If you do only L4 load balancing... I would need to do some testing to figure out why the Traffic Policy isn't working as expected.
10-Feb-2021 14:32
Ok, not just me 🙂 Yea, I know an irule will work. However, leadership is heavily against using iRules to achieve this portion of the configuration. Their thought, is if the A10 does it, F5 should do the same or similar....
10-Feb-2021
16:46
- last edited on
24-Mar-2022
01:30
by
li-migration
These are good points, yes, this vip will be handling both http/https connections so I will configure those as well. I have both profiles created (custom for specific needs). We are not doing L4 Load Balancing. Will update with results.
10-Feb-2021
14:40
- last edited on
05-Jun-2023
23:04
by
JimmyPackets
#facepalm...notice the hidden option on the tcp port:
mine was remote by default, changing to local fixed the issue. Working policy that should help:
ltm policy allports_testpolicy {
controls { forwarding }
last-modified 2021-02-10:16:42:35
requires { tcp }
rules {
tcp-80 {
actions {
0 {
forward
client-accepted
select
pool nerdlife_pool
}
}
conditions {
0 {
tcp
client-accepted
port
local
values { 80 }
}
}
}
tcp-8080 {
actions {
0 {
forward
client-accepted
select
pool nerdlife_pool
}
}
conditions {
0 {
tcp
client-accepted
port
local
values { 8080 }
}
}
ordinal 1
}
tcp-all-else {
actions {
0 {
shutdown
client-accepted
connection
}
}
conditions {
0 {
tcp
client-accepted
port
local
not
values { 80 8080 }
}
}
ordinal 2
}
}
status published
strategy first-match
}
10-Feb-2021 15:09
This looks great! Testing now. Will update.
10-Feb-2021 17:14
It's working! I'm doing the fine tuning that Daniel spoke now. Great work. Also. Are you the one of the "F5 YouTube Stars"? You look like one of them :).
10-Feb-2021
18:12
- last edited on
24-Mar-2022
02:13
by
li-migration
In looking at this setup. SSL and non-SSL traffic will use the same VIP. I found a vulnerability, K21942600. What are the security concerns?
10-Feb-2021 18:22
implementing the workaround should cover you on traffic that should be encrypted. for the intended non-ssl traffic, that shouldn't factor into the scenario.
And yes, I do a fair amount of youtube stuff for DevCentral, though I will walk away from any "star" talk 😀
10-Feb-2021 18:30
Thanks, again.
07-Mar-2021 12:38
I have the same requirement to implement. Request will come to 5 different and need to forward the traffic to same port by pool members.

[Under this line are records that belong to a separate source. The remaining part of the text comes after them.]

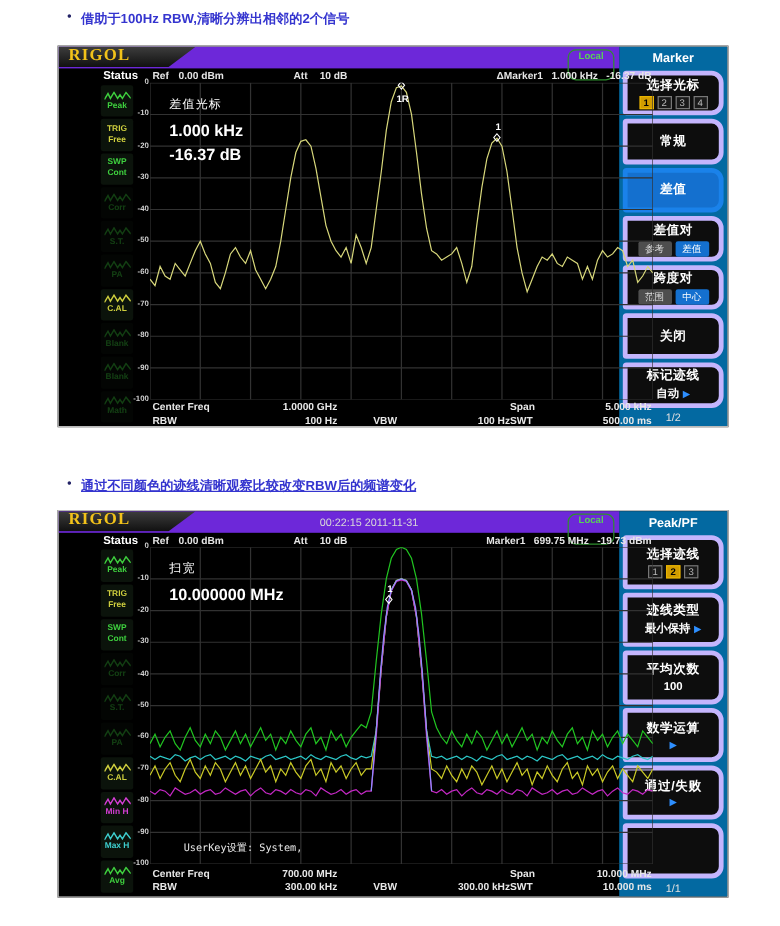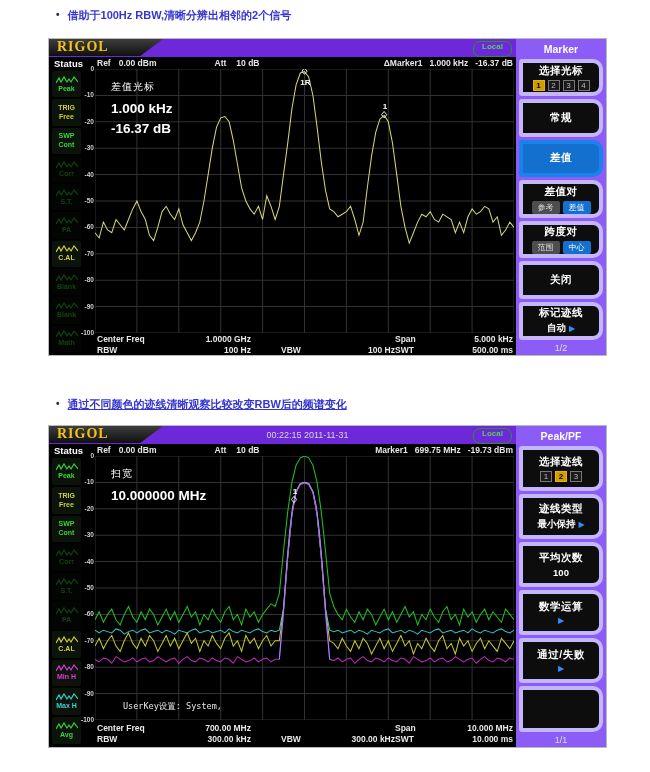--- a/index.html
+++ b/index.html
@@ -24,7 +24,7 @@
           color:#f2c21a; font-family:"Liberation Serif",serif; font-weight:bold;
           font-size:14px; line-height:16px; padding-left:8px; letter-spacing:1px; }
   .local { position:absolute; right:4px; top:2px; border:1px solid #2f8f2f; color:#58d058;
-           font-size:8px; font-weight:bold; border-radius:7px; padding:0 8px; height:16px; line-height:10px; }
+           font-size:8px; font-weight:bold; border-radius:7px; padding:0 8px; height:26px; line-height:10px; }
   .timetxt { position:absolute; left:120px; right:70px; text-align:center; color:#d8d8d8; font-size:9px; top:4px; }
 
   .body { flex:1; display:flex; }

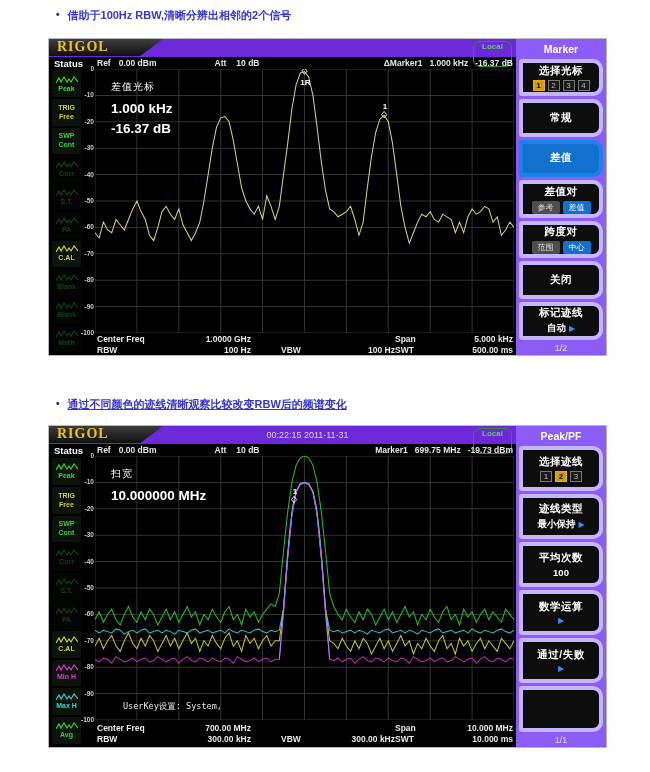--- a/index.html
+++ b/index.html
@@ -62,7 +62,7 @@
   .bsp { width:30px; } .bl2 { width:36px; } .bv2 { width:78px; text-align:right; }
   .bfx { flex:1; } .bl3 { width:36px; } .bv3 { width:82px; text-align:right; }
 
-  .menucol { width:90px; background:#8b5cf6; display:flex; flex-direction:column; padding:2px 3px 0 3px; }
+  .menucol { width:90px; background:#0369a1; display:flex; flex-direction:column; padding:2px 3px 0 3px; }
   .menu-title { color:#fff; font-weight:bold; font-size:10.5px; text-align:center; flex:0 0 16px; line-height:16px; }
   .mbtn { flex:1; margin:1.5px 0; background:#0d0d0d; border:4px solid #c4b5fd; border-radius:3px 10px 10px 3px;
           display:flex; flex-direction:column; align-items:center; justify-content:center; gap:2px; color:#fff; }

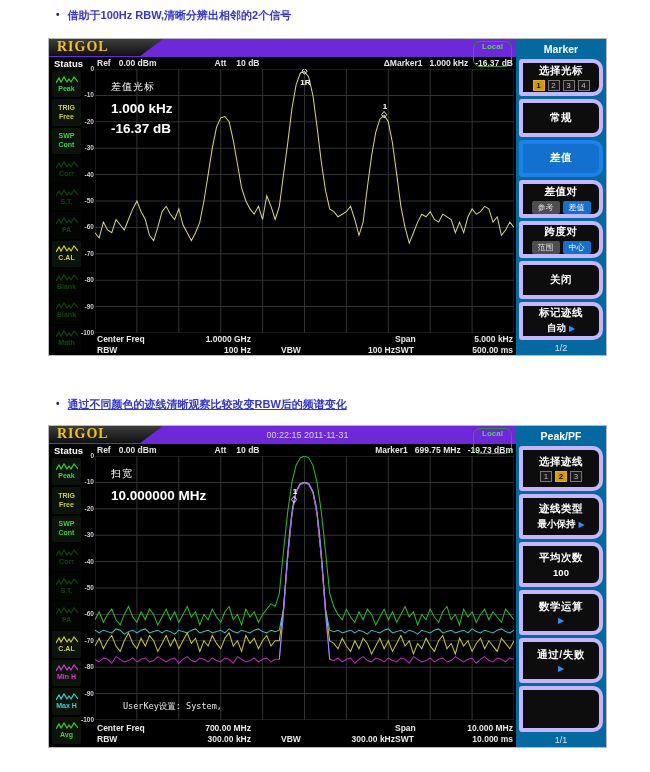--- a/index.html
+++ b/index.html
@@ -28,7 +28,7 @@
   .timetxt { position:absolute; left:120px; right:70px; text-align:center; color:#d8d8d8; font-size:9px; top:4px; }
 
   .body { flex:1; display:flex; }
-  .statuscol { width:42px; display:flex; flex-direction:column; padding:0 0 2px 2px; }
+  .statuscol { width:42px; display:flex; flex-direction:column; padding:0 0 2px 2px;margin-left:32px; }
   .status-title { color:#fff; font-weight:bold; font-size:9.5px; height:13px; line-height:13px; padding-left:3px; flex:0 0 13px; }
   .sitem { flex:1; margin:1px 4px 1px 1px; background:#0b130b; border-radius:2px;
            display:flex; flex-direction:column; align-items:center; justify-content:center; gap:1px; }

@Jason , wondering if LTM Policy you shared is working ? Will be much appreciated if you can help.
According to last comment , did you mean intended purpose is tested with iRule but not working by a LTM Policy ? If this is right can you explain couple of query from your provided iRule ?
Is that possible to provide a sample iRule like for 3 ports ?
07-Mar-2021 15:22
From a management point of view, I personally think creating multiple Virtual Servers on separate ports is an easier and more understandable solution.
If you do want to create a single Virtual Server that listens on multiple ports, you can use a Traffic Matching Criteria on the virtual:
You have to create and assign the traffic-matching-criteria from the CLI, but you can use address lists and port lists, and can configure Source Address lists and destination address lists/destination port lists.
13-Mar-2021 05:28
I agree Simon...Client does not want to use multiple virtual server instead want to use One VIP.